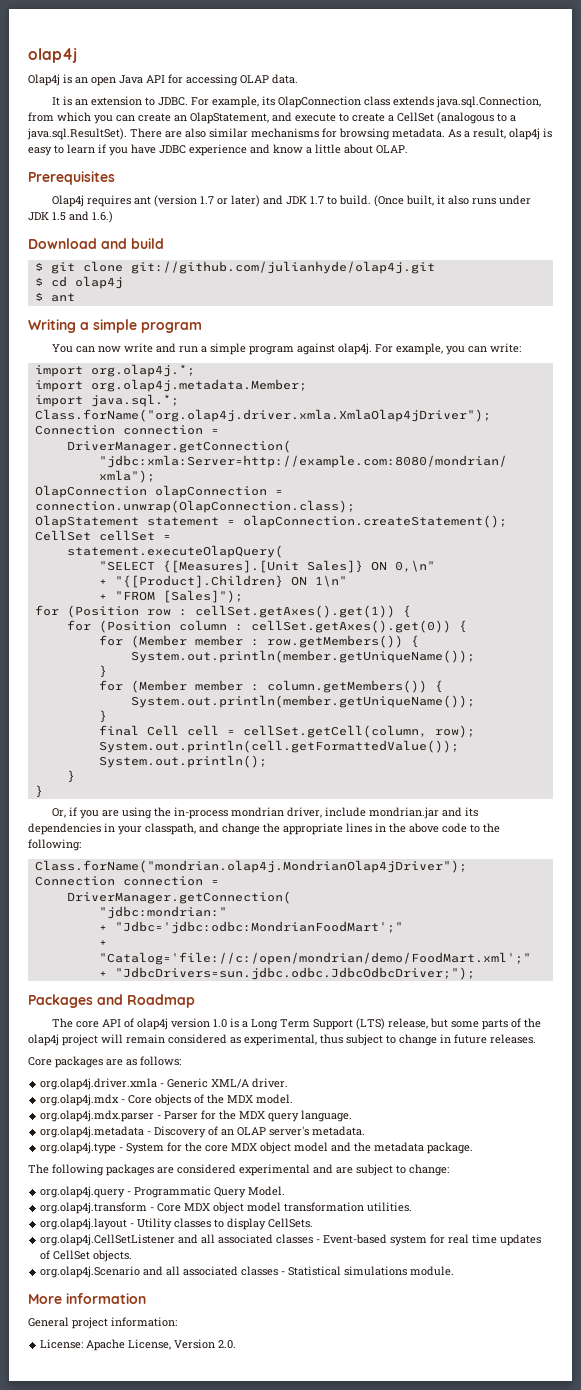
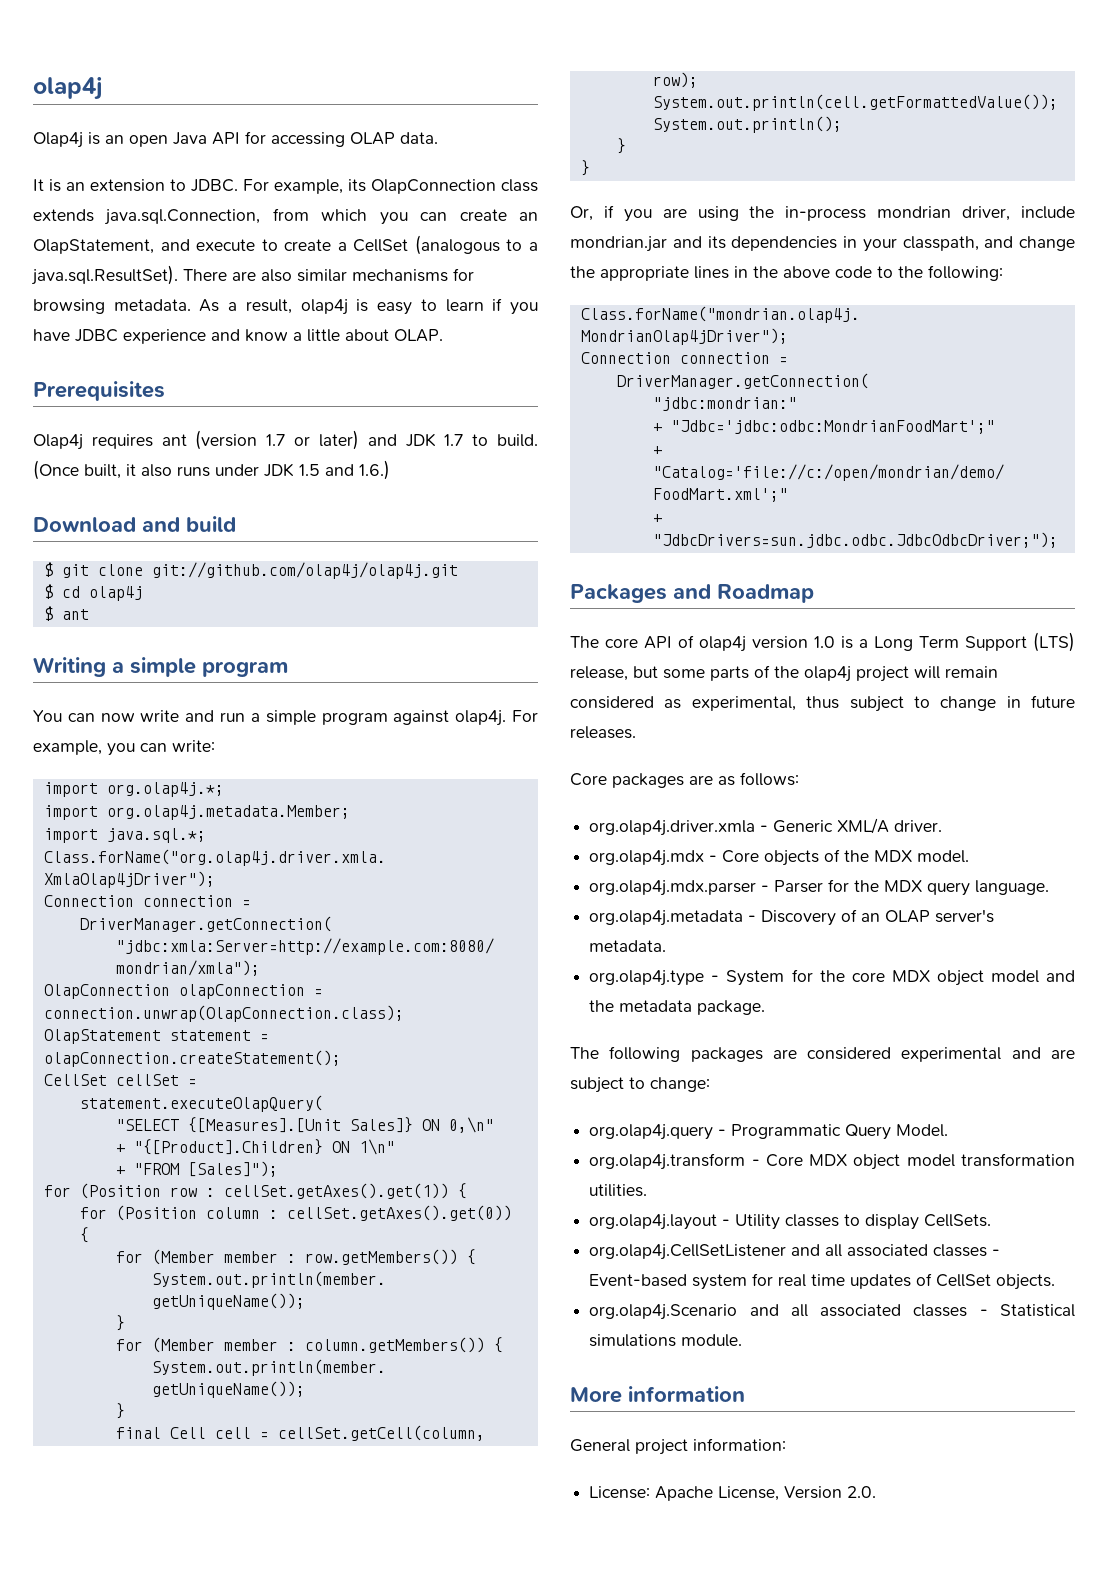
- $ git clone git://github.com/julianhyde/olap4j.git
+ $ git clone git://github.com/olap4j/olap4j.git

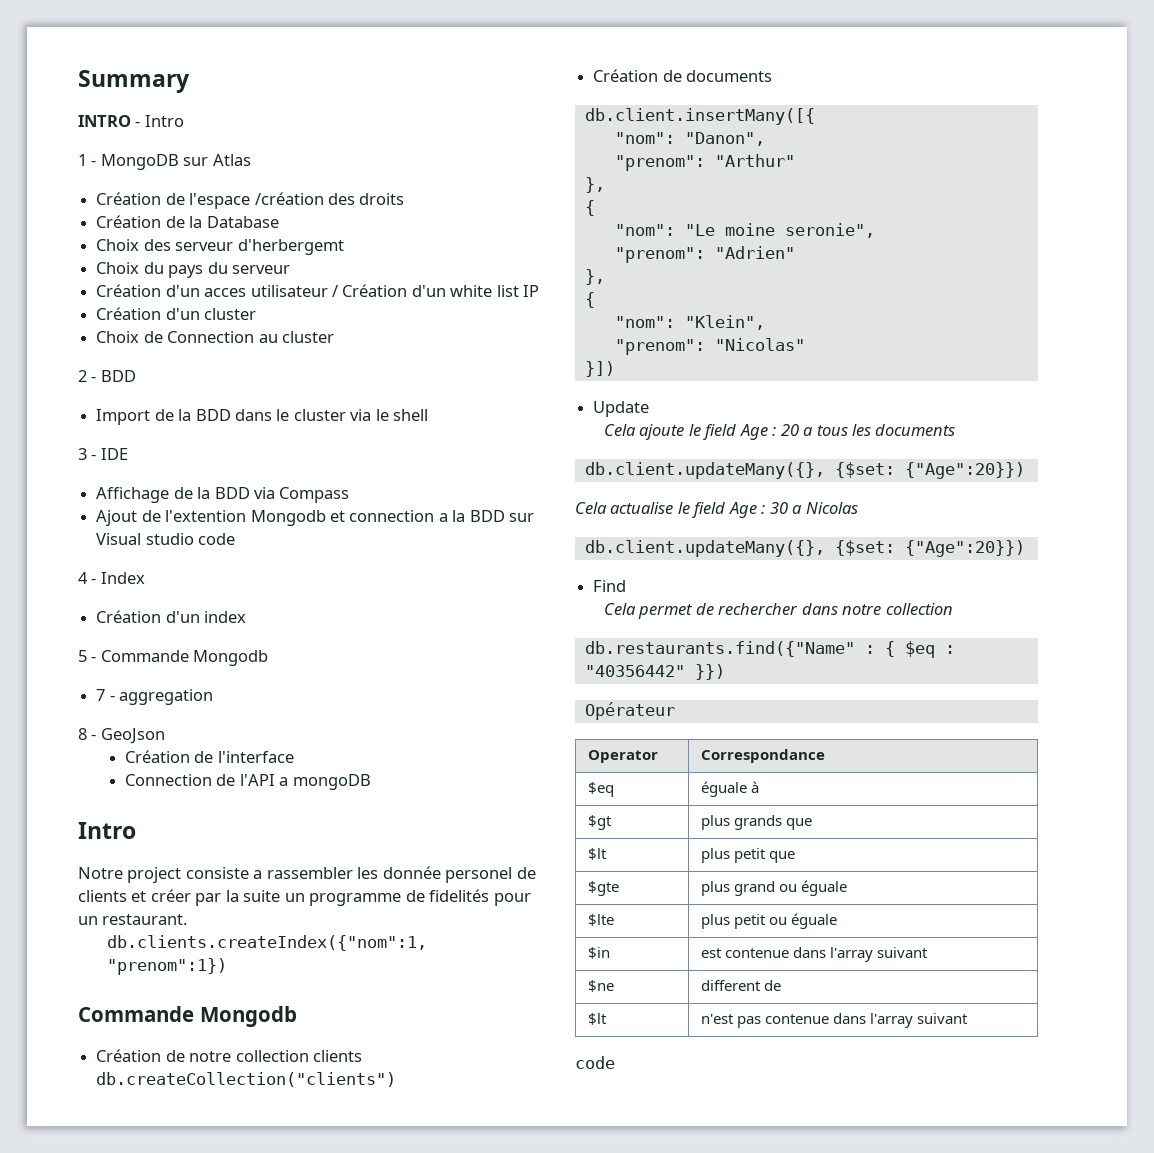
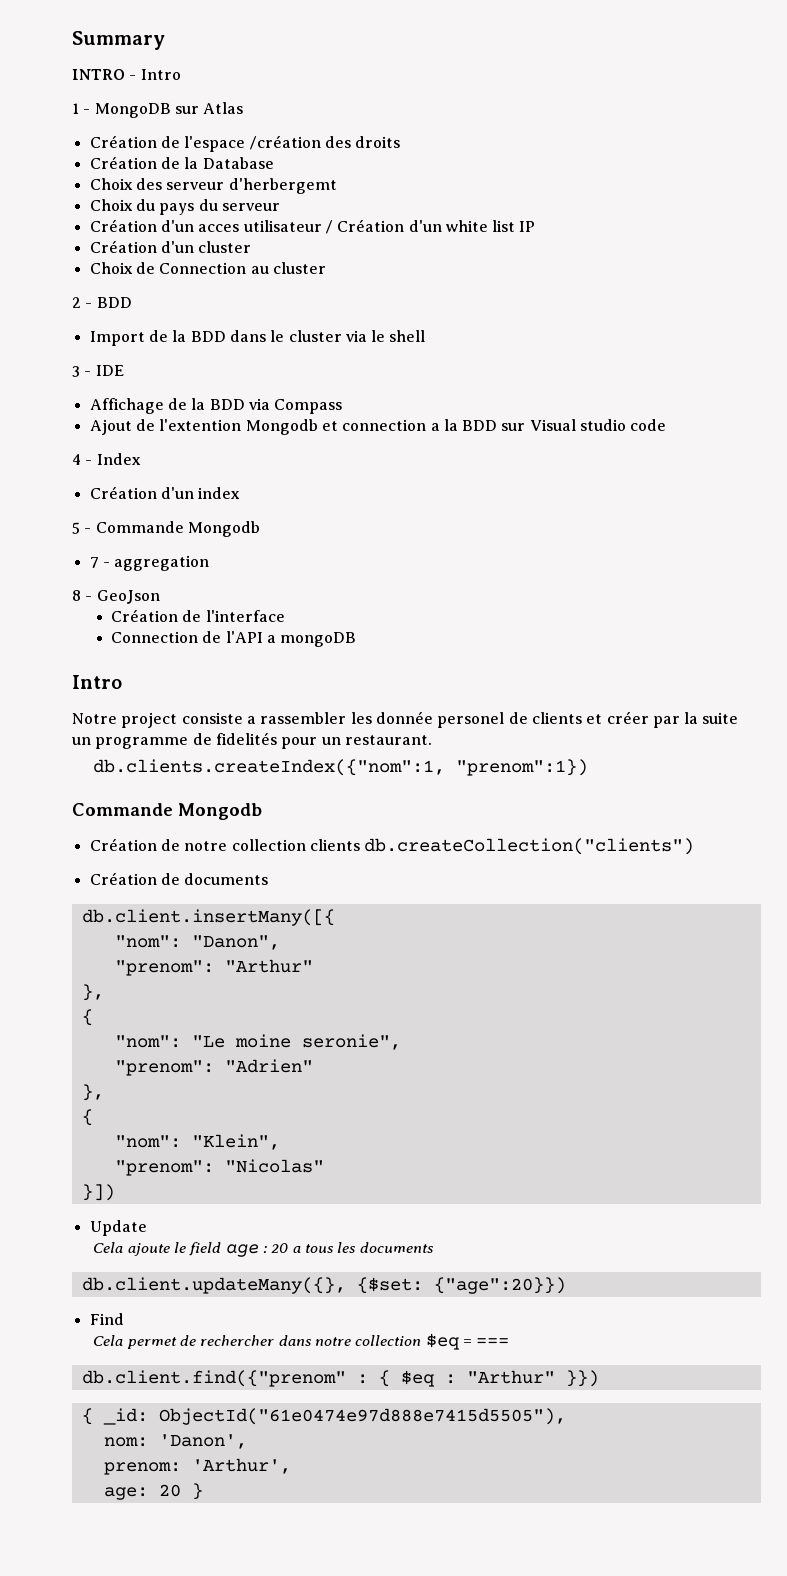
- Cela ajoute le field Age : 20 a tous les documents
- db.client.updateMany({}, {$set: {"Age":20}})
- Cela actualise le field Age : 30 a Nicolas
- db.client.updateMany({}, {$set: {"Age":20}})
+ Cela ajoute le field age : 20 a tous les documents
+ db.client.updateMany({}, {$set: {"age":20}})
- Cela permet de rechercher dans notre collection
- db.restaurants.find({"Name" : { $eq : "40356442" }})
+ Cela permet de rechercher dans notre collection $eq = ===
+ db.client.find({"prenom" : { $eq : "Arthur" }})
- Opérateur
- Operator | Correspondance
- $eq | éguale à
- $gt | plus grands que
- $lt | plus petit que
- $gte | plus grand ou éguale
- $lte | plus petit ou éguale
- $in | est contenue dans l'array suivant
- $ne | different de
- $lt | n'est pas contenue dans l'array suivant
- code
+ { _id: ObjectId("61e0474e97d888e7415d5505"),
+ nom: 'Danon',
+ prenom: 'Arthur',
+ age: 20 }

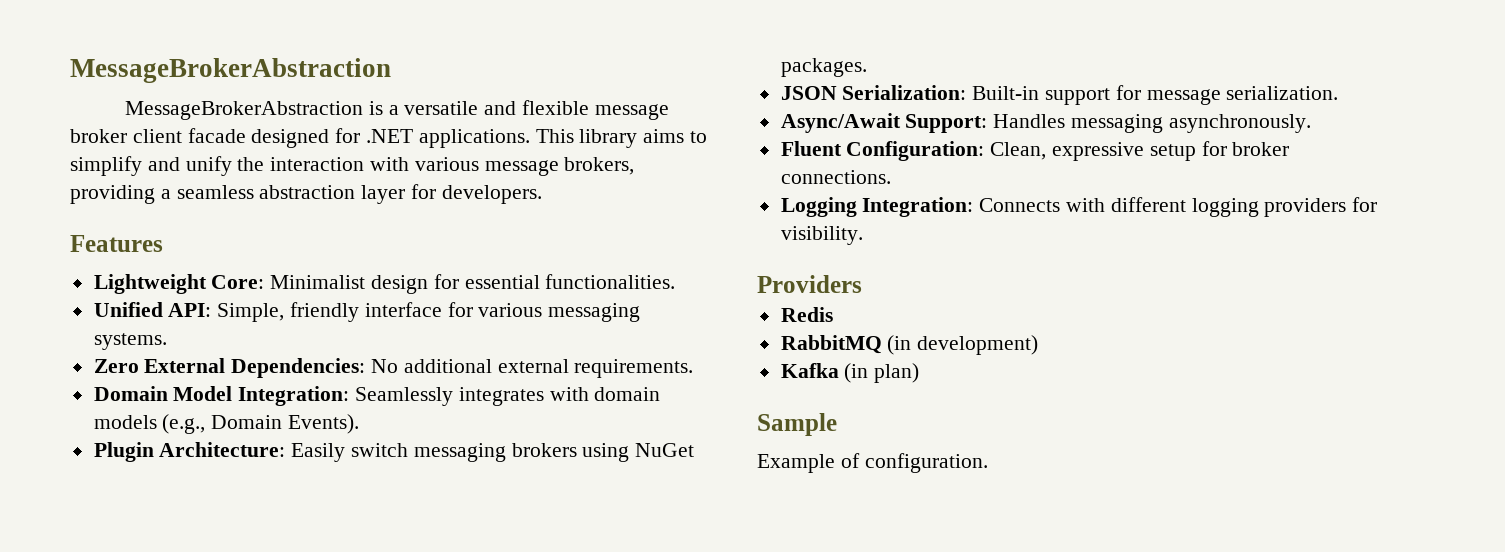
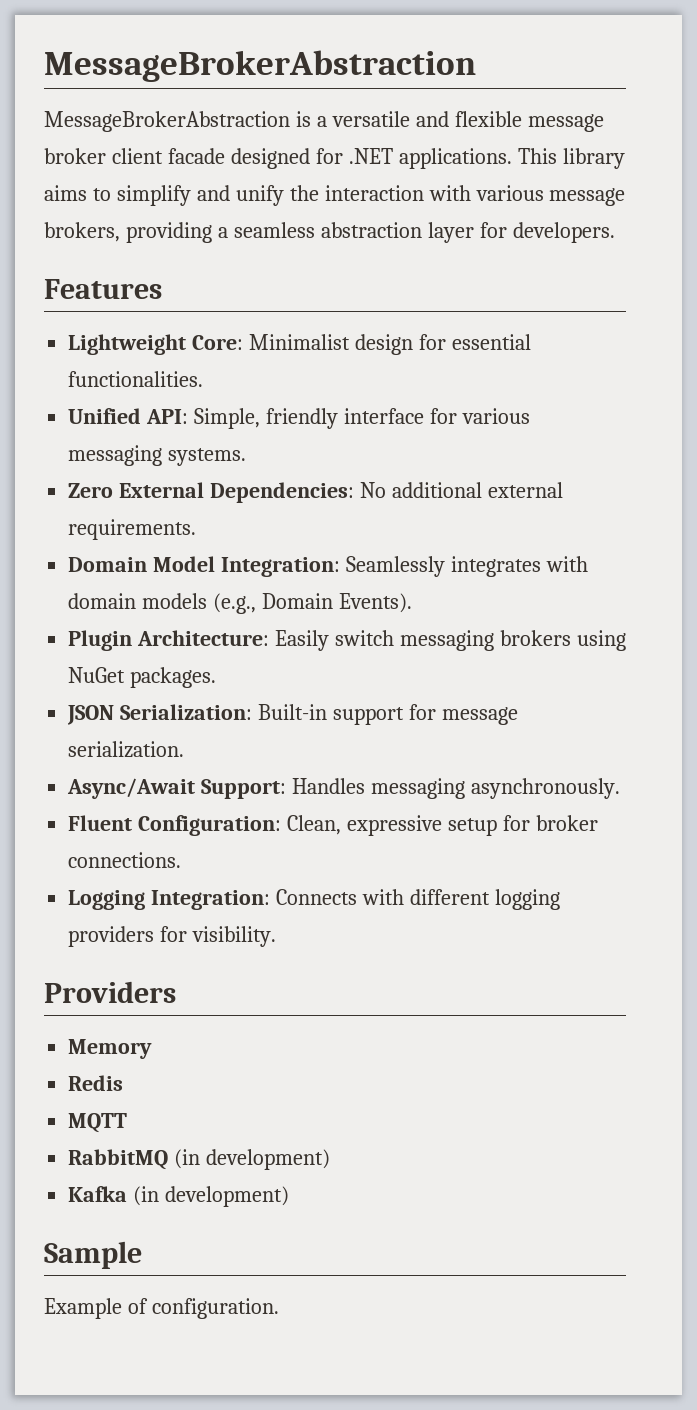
+ Memory
+ MQTT
- Kafka (in plan)
+ Kafka (in development)

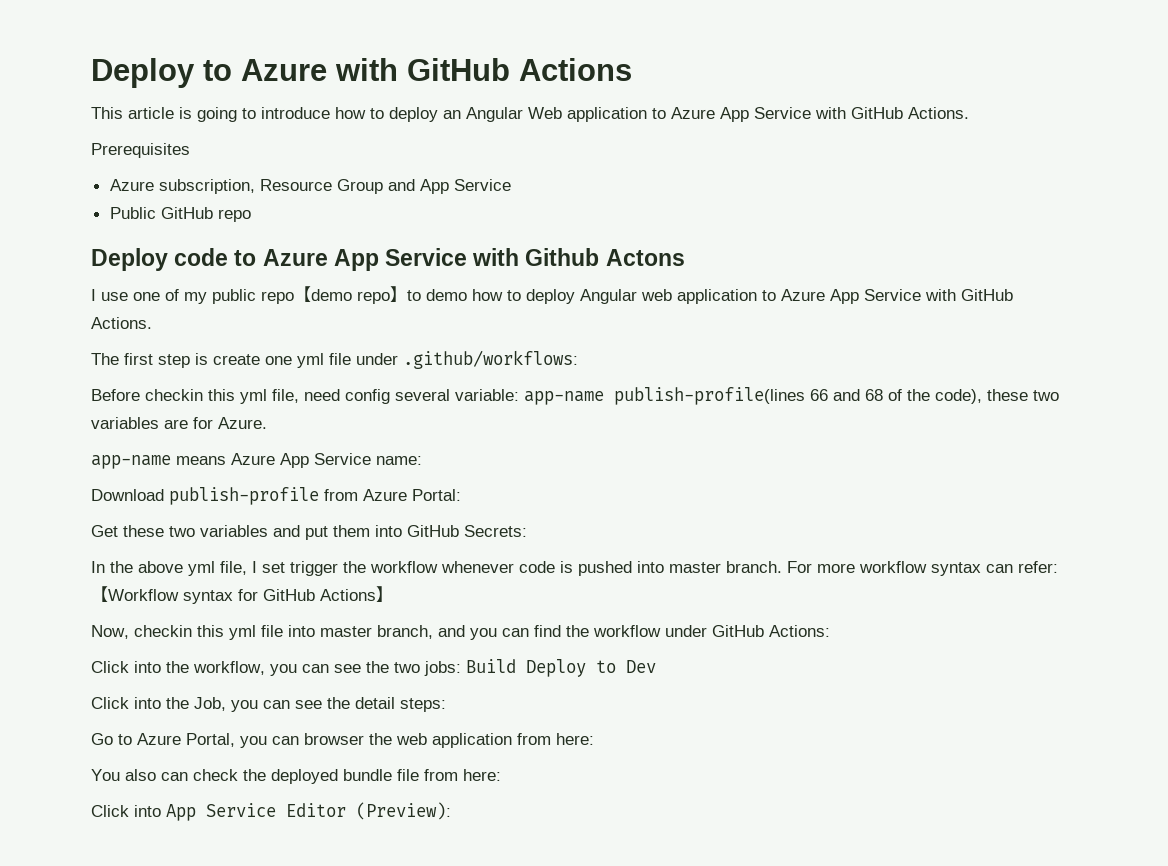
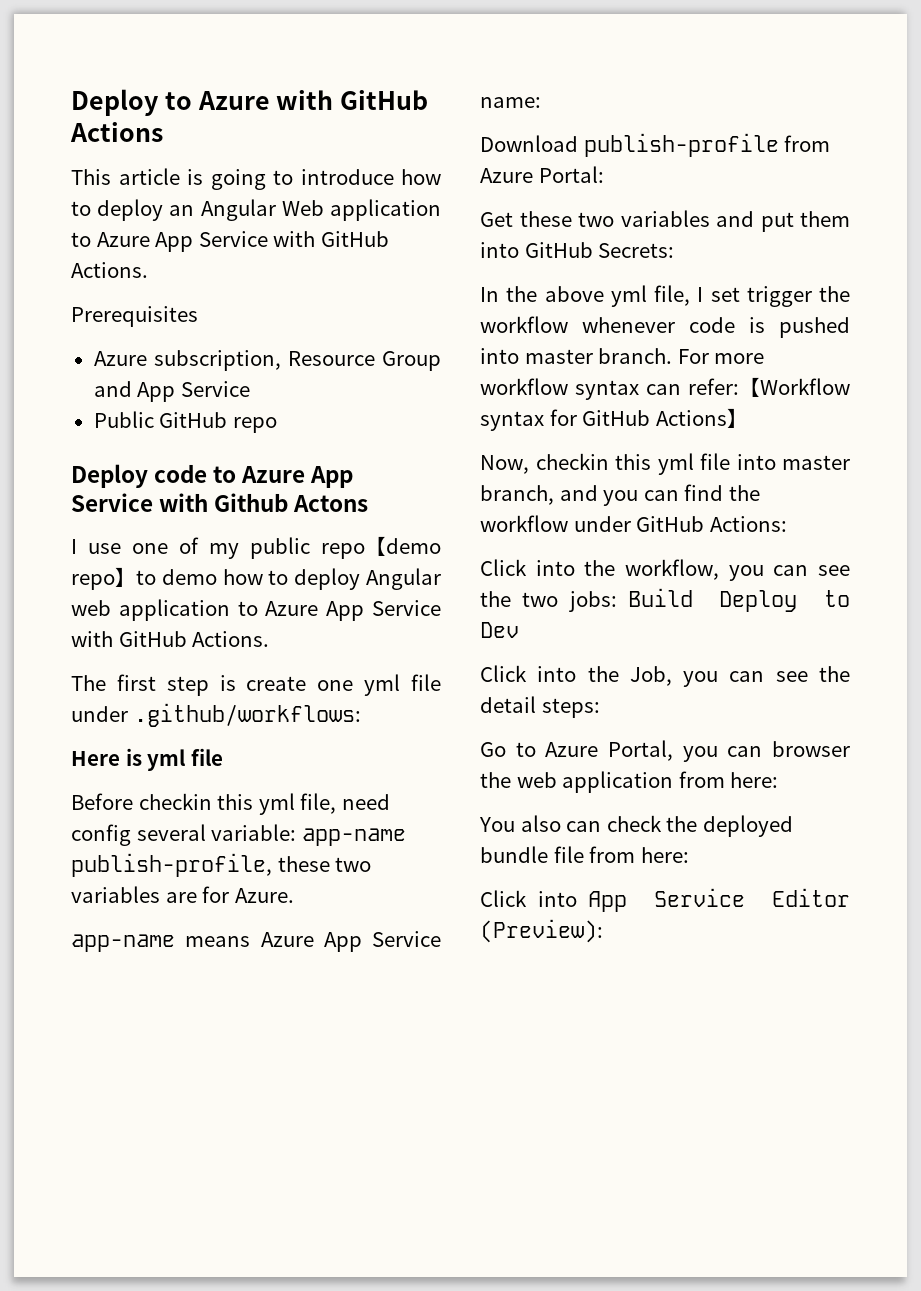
+ Here is yml file
- Before checkin this yml file, need config several variable: app-name publish-profile(lines 66 and 68 of the code), these two variables are for Azure.
+ Before checkin this yml file, need config several variable: app-name publish-profile, these two variables are for Azure.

**What the task asks:** No picture is to be included when the lines from the one containing "git clone git://github.com/olap4j/olap4j.git" through the end of the material above are output exactly; nothing else is written.

**Solution to this exercise:**
+ $ git clone git://github.com/olap4j/olap4j.git

- Cela ajoute le field Age : 20 a tous les documents
- db.client.updateMany({}, {$set: {"Age":20}})
- Cela actualise le field Age : 30 a Nicolas
- db.client.updateMany({}, {$set: {"Age":20}})
+ Cela ajoute le field age : 20 a tous les documents
+ db.client.updateMany({}, {$set: {"age":20}})
- Cela permet de rechercher dans notre collection
- db.restaurants.find({"Name" : { $eq : "40356442" }})
+ Cela permet de rechercher dans notre collection $eq = ===
+ db.client.find({"prenom" : { $eq : "Arthur" }})
- Opérateur
- Operator | Correspondance
- $eq | éguale à
- $gt | plus grands que
- $lt | plus petit que
- $gte | plus grand ou éguale
- $lte | plus petit ou éguale
- $in | est contenue dans l'array suivant
- $ne | different de
- $lt | n'est pas contenue dans l'array suivant
- code
+ { _id: ObjectId("61e0474e97d888e7415d5505"),
+ nom: 'Danon',
+ prenom: 'Arthur',
+ age: 20 }

+ Memory
+ MQTT
- Kafka (in plan)
+ Kafka (in development)

+ Here is yml file
- Before checkin this yml file, need config several variable: app-name publish-profile(lines 66 and 68 of the code), these two variables are for Azure.
+ Before checkin this yml file, need config several variable: app-name publish-profile, these two variables are for Azure.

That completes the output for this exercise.